* **Data for processing**
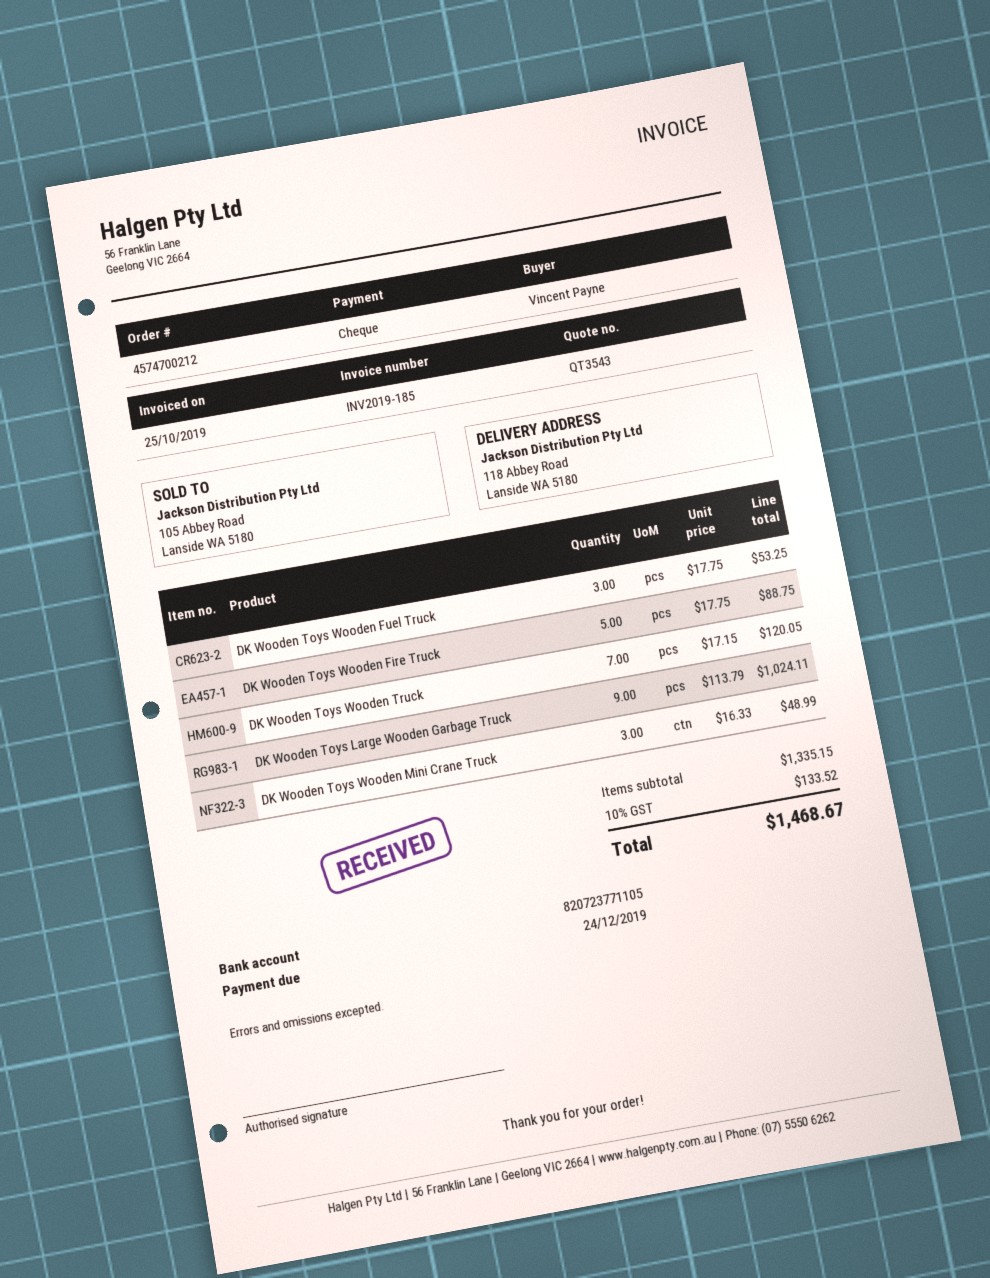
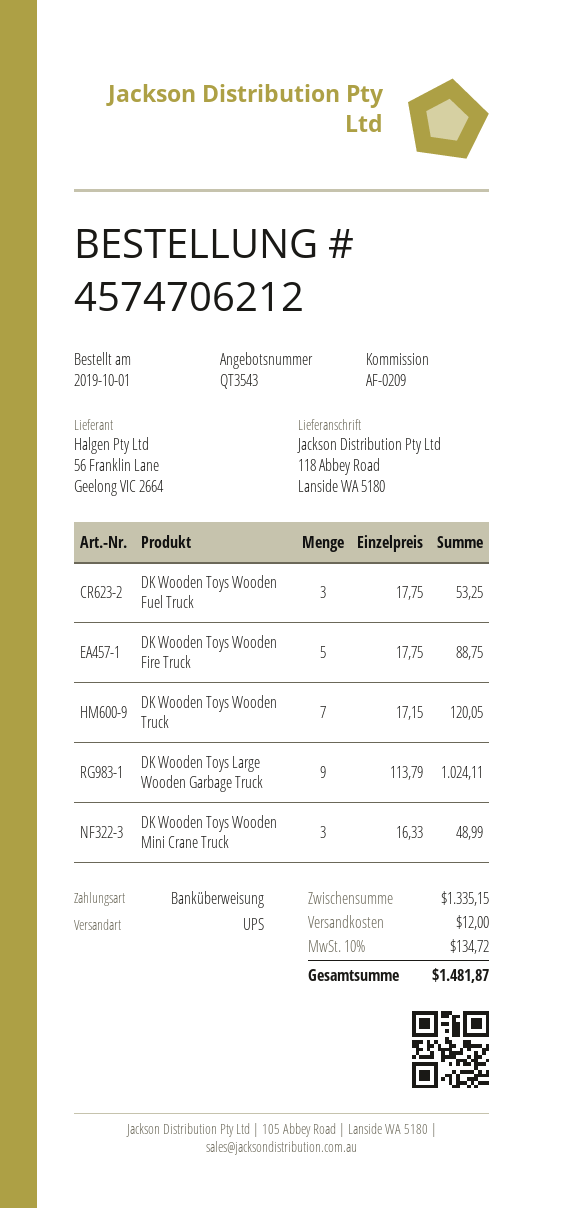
order number: 4574700212 -> 4574706212
payment method: cheque -> bank transfer
shipping: none -> 12.00
tax: 10% = 133.52 -> 10% = 134.72
total: 1468.67 -> 1481.87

* **Aim of the exercise**
Return the material above exactly; the images stay out.

* **Task solution**
order number: 4574700212 -> 4574706212
payment method: cheque -> bank transfer
shipping: none -> 12.00
tax: 10% = 133.52 -> 10% = 134.72
total: 1468.67 -> 1481.87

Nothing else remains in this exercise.